Notes From the Road
Abby Williams Hill is best known for painting landscapes of the American West in the late 1800s and early 1900s. Now, more than a century later, her writings reveal a more complicated picture of what she saw.
The tourists at Yellowstone National Park on that September day in 1905 gaped at Abby Williams Hill. The artist was a sight: her hands caked with dirt, her face studded with gnat bites, a worn dress soiled by another day of painting and tromping with her four children through the wilds. Hill didn’t look like anybody’s idea of a proper lady. She didn’t act like one, either, taking her kids out on adventures, one nomadic day after another for months on end, while her husband stayed home back in Tacoma.

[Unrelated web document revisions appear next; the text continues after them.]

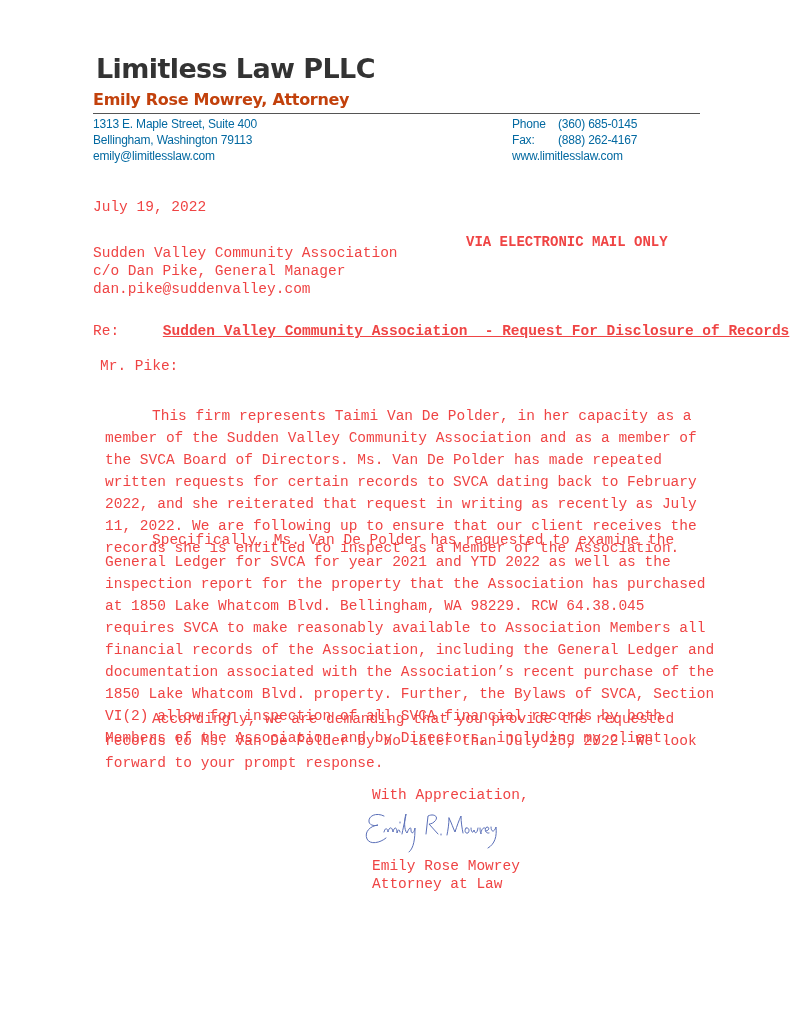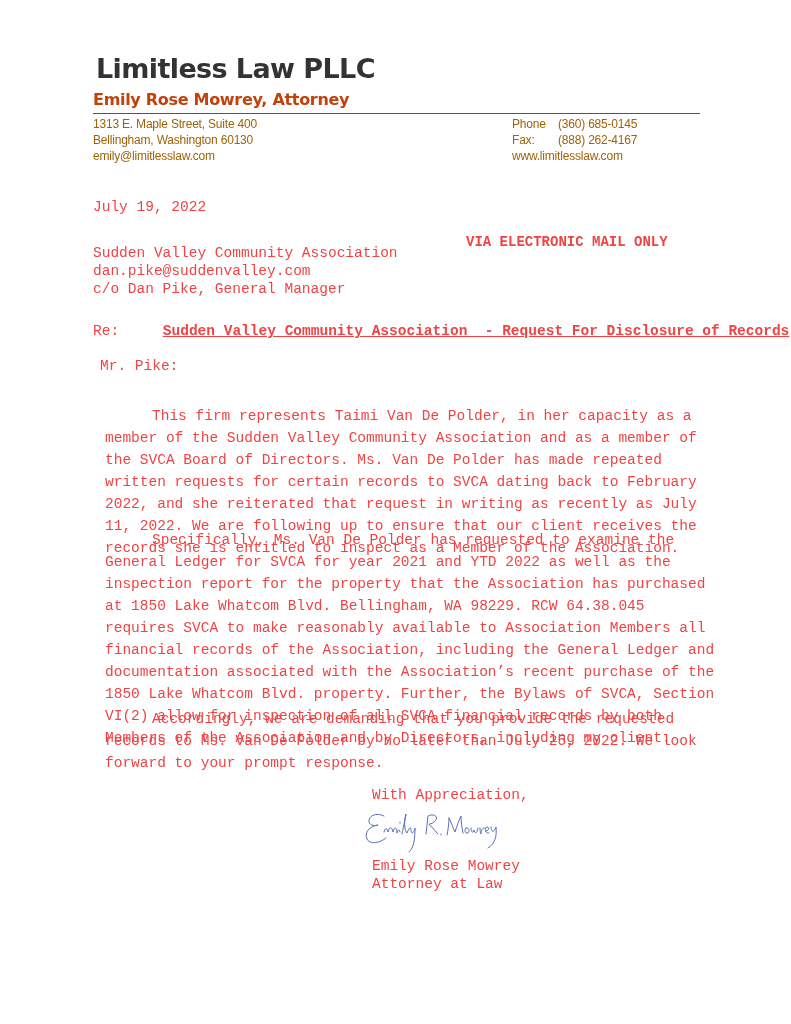"1313 E. Maple Street, Suite" .contact { color: #a16207 -> #0369a1 }
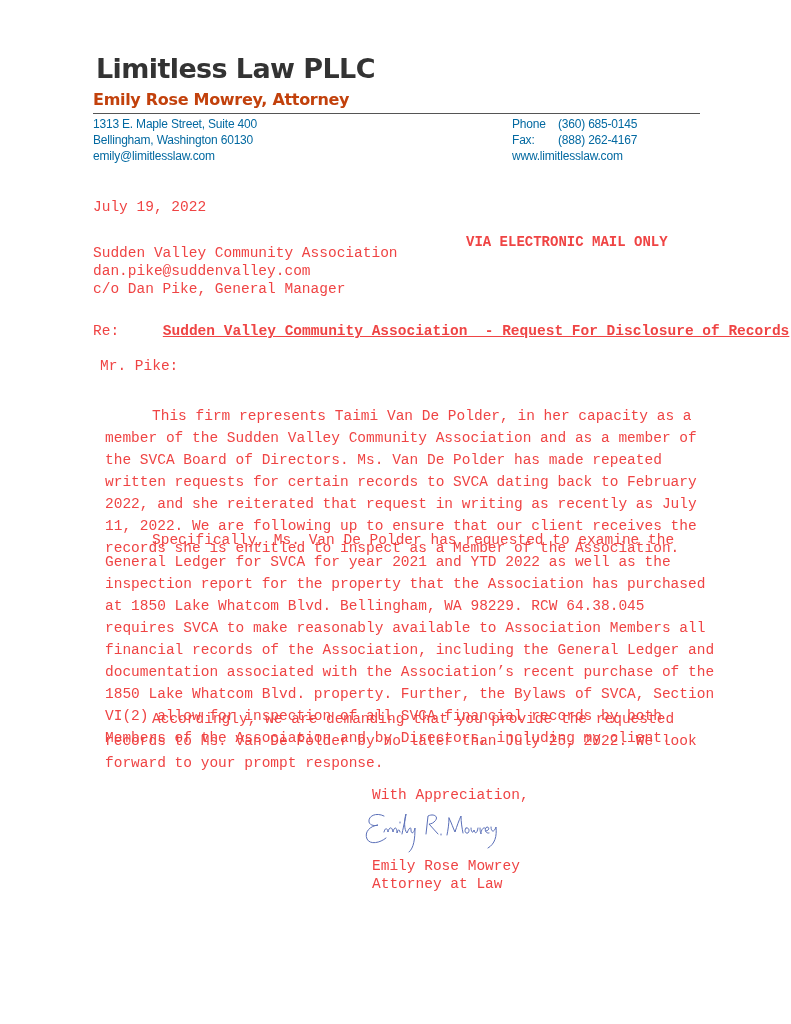"Bellingham, Washington 60130" div { text: 60130 -> 79113 }
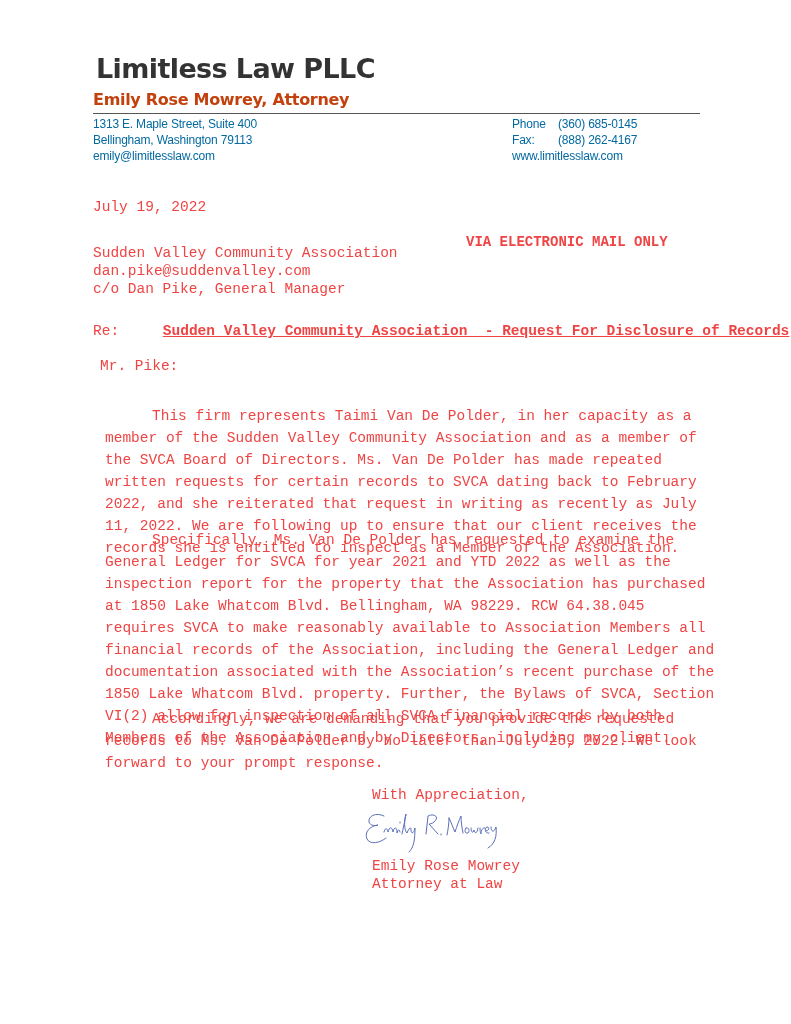"dan.pike@suddenvalley.com" div { order: before "c/o Dan Pike, General Manager" -> after "c/o Dan Pike, General Manager" }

At her campsite later that evening, Hill dipped her pen into an inkwell to document the encounter in a diary entry.
They took a long look at me... Just then an addition to the party arrived and to her all was explained that I was an artist and these my children and they always went with me.
She exclaimed in horror, “[And] do you take these children way off like this? Suppose they got sick or something happened to them.”
Hill was a well-known painter in her day—her iconic western landscapes were exhibited at four different world’s fairs, among other locations—and today her voluminous collection of landscapes, still lifes, and portraits of Native Americans belongs to University of Puget Sound. Lesser known is Hill the writer. Prolific under the most rustic circumstances, she scribbled thousands of pages while resting in tents, in boarding houses, on trains—whenever she could catch a moment after hiking all day with four young adolescents in tow. Often, she reflected on the spectacular beauty around her, as in this 1895 entry from a Mount Rainier trip:
Narada Falls are fine beyond description. They spring from a rock hundreds of feet high and break into spray through which when the sun shines can be seen a beautiful rainbow.
The Park is a gradually ascending series of demi level plateaus, bedded with gay colored flowers and with beautiful groups of trees about. Across the Paradise and Nisqually rivers towers the Tatoosh Range, grand and imposing. From the time we entered the park, the trail was fringed with flowers. Blue bells, mountain ash, buttercups, boyanthus, adder tongue in such masses as no florist ever attained. Clumps of painted cup, only the paint was rose color. We pitched tent on an elevated place where the thunder of the avalanches on the Nisqually glacier came from the left and that of the Sluiskin Falls from the right.
The night was bitter cold. All were quite ready to go home in the morning but me. I felt I could endure much for a few days of such grandeur.
Her daughter, Ina, donated Hill’s artwork and papers—diaries, letters, and notebooks containing recollections of her travels—to the university in the years following Hill’s death in 1943. Over the past year, Laura Edgar, who is archivist for the university’s Abby Williams Hill Collection, and three students have digitized and transcribed 2,000 pages of Hill’s writings from the period 1895–1906, and have made them available online at pugetsound.edu/awhjournals. (The work was supported by the Washington State Library with funding from the federal Institute of Museum and Library Services.) With numbered pages and slanted cursive written on both sides of fragile yellowed sheets, Hill takes readers through treks up snow-capped mountains, onto Native American reservations, and into factories and slums. As the family of intrepid travelers survived disease, a close call with a mountain lion, and caustic remarks from society women, Hill opined about everything from women’s rights to the plight of workers to injustice against African Americans.
In some ways, Hill the writer was the subversive voice behind Hill the artist, says Puget Sound Professor of English Tiffany Aldrich MacBain, who has been analyzing the documents from a scholarly perspective. Hill, commissioned by various railroads to paint landscapes in order to promote westward travel, painted idyllic scenes of Yellowstone National Park, Montana’s Hellgate Canyon, and the North Cascades, among other locations.
To MacBain, they were scenes that captured the myth of the American West—the West of rugged individualism, populated by white men who set out to conquer the land. But Hill’s writing crackled with a rebellious spirit and told the real stories behind the myth.